▶ **Material shown**
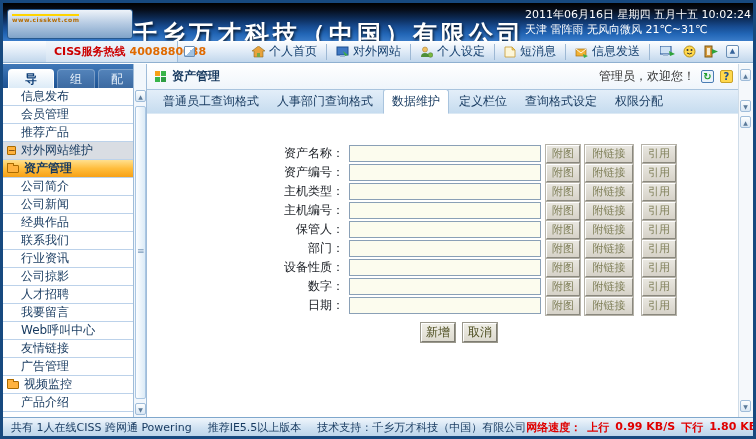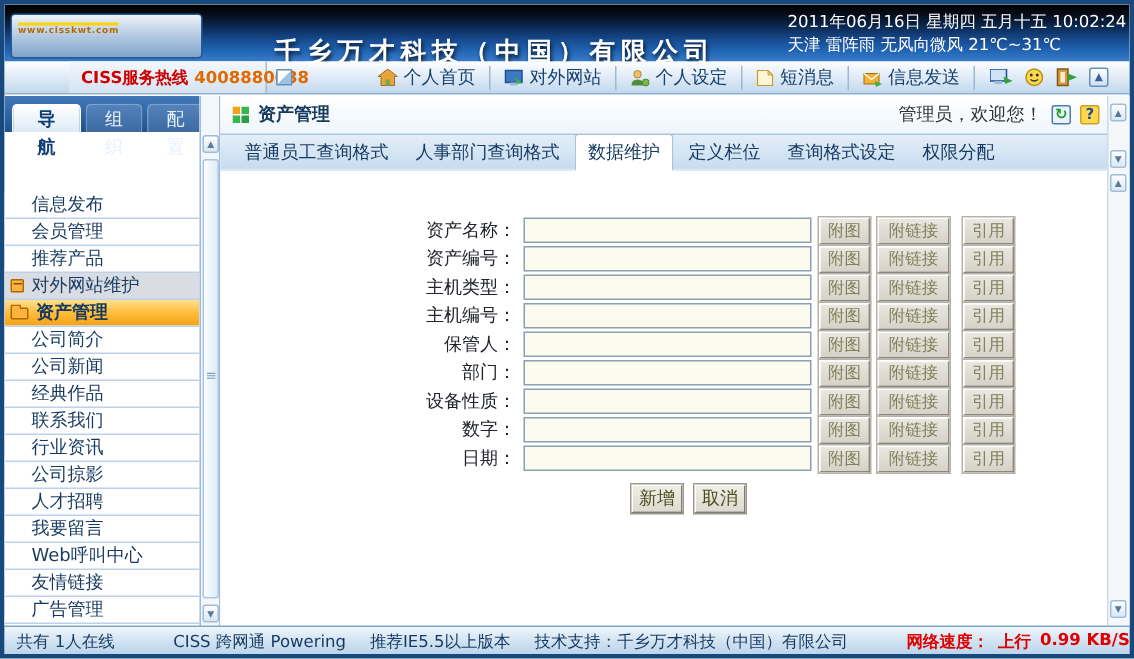--- a/index.html
+++ b/index.html
@@ -17,21 +17,21 @@
     background:linear-gradient(180deg,#eef3f9 0%,#b9cde4 45%,#7fa3c9 100%);
     border:1px solid #27598f;padding:1px 4px;position:relative;}
   .logo-main{display:flex;align-items:center;gap:3px;}
   .logo-ciss{font-style:italic;font-weight:bold;font-size:19px;color:#1274cf;
     text-shadow:0 1px 0 #fff;letter-spacing:-1px;line-height:19px;}
   .logo-boxes{display:flex;gap:2px;}
   .logo-box{width:13px;height:13px;border-radius:2px;background:linear-gradient(180deg,#4f9fe0,#1356a8);
     color:#fff;font-size:9px;font-weight:bold;text-align:center;line-height:13px;border:1px solid #0d3f7d;}
   .logo-url{font-size:6px;color:#b36a00;font-weight:bold;letter-spacing:.5px;line-height:7px;
     border-top:2px solid #ffd400;display:inline-block;margin-top:0;}
-  .company-title{flex:1;text-align:center;color:#fff;font-size:17px;font-weight:bold;
+  .company-title{flex:1;text-align:center;color:#fff;font-size:24px;font-weight:bold;
     letter-spacing:4px;text-shadow:1px 2px 3px rgba(0,0,0,.8);white-space:nowrap;margin-top:24px;}
   .banner-info{width:228px;color:#fff;font-size:11px;line-height:15px;padding-right:8px;white-space:nowrap;}
   
   .toolbar-row{position:absolute;left:0;top:38px;width:750px;height:22px;
     background:linear-gradient(180deg,#fdfeff 0%,#dde9f6 55%,#c2d7ec 100%);
     border-bottom:1px solid #8fb0d0;display:flex;align-items:center;}
   .hotline{width:132px;padding-left:8px;white-space:nowrap;border-right:1px solid #9fbcd9;
     height:100%;display:flex;align-items:center;gap:4px;background:linear-gradient(180deg,#f2f7fc,#d4e3f2);margin-left:43px;}
   .hotline-label{color:#cc0000;font-weight:bold;font-size:11px;}
   .hotline-number{color:#e06a00;font-weight:bold;font-size:11px;}
@@ -49,21 +49,21 @@
   
   .body{position:absolute;left:0;top:61px;width:750px;height:353px;display:flex;}
   
   .sidebar{width:130px;height:100%;background:#fff;display:flex;flex-direction:column;}
   .side-tabs{height:24px;background:linear-gradient(180deg,#4179b8 0%,#2a61a2 60%,#1d5292 100%);
     display:flex;align-items:flex-end;padding:0 0 0 5px;gap:3px;}
   .side-tab{height:19px;line-height:19px;padding:0 12px;color:#e8f1fa;font-size:12px;cursor:pointer;
     background:rgba(255,255,255,.14);border-radius:4px 4px 0 0;border:1px solid rgba(255,255,255,.25);border-bottom:none;}
   .side-tab.active{background:linear-gradient(180deg,#ffffff,#dcebf7);color:#0d3e77;font-weight:bold;
     padding:0 16px;border:1px solid #fff;border-bottom:none;}
-  .side-menu{flex:1;overflow:hidden;background:#fff;margin-top:40px;}
+  .side-menu{flex:1;overflow:hidden;background:#fff;}
   .side-item{display:flex;align-items:center;height:18px;line-height:17px;border-bottom:1px solid #bcd2ea;
     padding-left:18px;color:#16395f;cursor:pointer;background:#fff;white-space:nowrap;}
   .side-item .minus-icon,.side-item .folder-icon{display:none;}
   .side-item.group-expanded,.side-item.group,.side-item.group-selected{padding-left:4px;}
   .side-item.group-expanded{background:#d9dde3;}
   .side-item.group-selected{background:linear-gradient(180deg,#ffe08e 0%,#ffbd3c 50%,#f7a117 100%);font-weight:bold;}
   .minus-icon{width:9px;height:9px;background:#ffb23e;border:1px solid #a96a00;border-radius:1px;
     color:#5c3000;font-size:9px;line-height:7px;text-align:center;margin-right:5px;flex:none;}
   .minus-icon::before{content:"−";}
   .side-item.group-expanded .minus-icon{display:block;}
@@ -114,21 +114,21 @@
     border:1px solid #fff;border-right-color:#7e7c72;border-bottom-color:#7e7c72;box-shadow:0 0 0 1px #9a988c;
     color:#4c4c1f;font-size:12px;padding:0 4px;cursor:pointer;
     font-family:"DejaVu Sans","Liberation Sans",sans-serif;}
   
   .main-scroll{position:absolute;right:0;top:0;bottom:0;width:15px;background:#f5f8fb;border-left:1px solid #cfdce8;}
   .main-scroll .sbtn{left:1px;}
   .ms-up1{top:5px;} .ms-down1{top:36px;} .ms-up2{top:52px;} .ms-down2{bottom:5px;}
   
   .statusbar{position:absolute;left:0;top:414px;width:750px;height:19px;
     background:linear-gradient(180deg,#f0f6fc 0%,#cdE0f1 60%,#bdd5ea 100%);
-    border-top:1px solid #7fa7cc;display:flex;align-items:center;font-size:11px;color:#16395f;gap:39px;}
+    border-top:1px solid #7fa7cc;display:flex;align-items:center;font-size:11px;color:#16395f;}
   .online{width:148px;padding-left:8px;white-space:nowrap;}
   .sb-info{flex:1;display:flex;gap:16px;white-space:nowrap;}
   .network{margin-left:auto;color:#e00000;padding-right:6px;display:flex;gap:6px;white-space:nowrap;font-weight:bold;font-size:11px;}
   .network span{font-weight:normal;font-weight:bold;}
 </style>
 </head>
 <body>
 
 <div class="window">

▶ **What the exercise asks**
Search the data for the word "spacing" and copy each line where it appears.

▶ **Output**
     text-shadow:0 1px 0 #fff;letter-spacing:-1px;line-height:19px;}
   .logo-url{font-size:6px;color:#b36a00;font-weight:bold;letter-spacing:.5px;line-height:7px;
     letter-spacing:4px;text-shadow:1px 2px 3px rgba(0,0,0,.8);white-space:nowrap;margin-top:24px;}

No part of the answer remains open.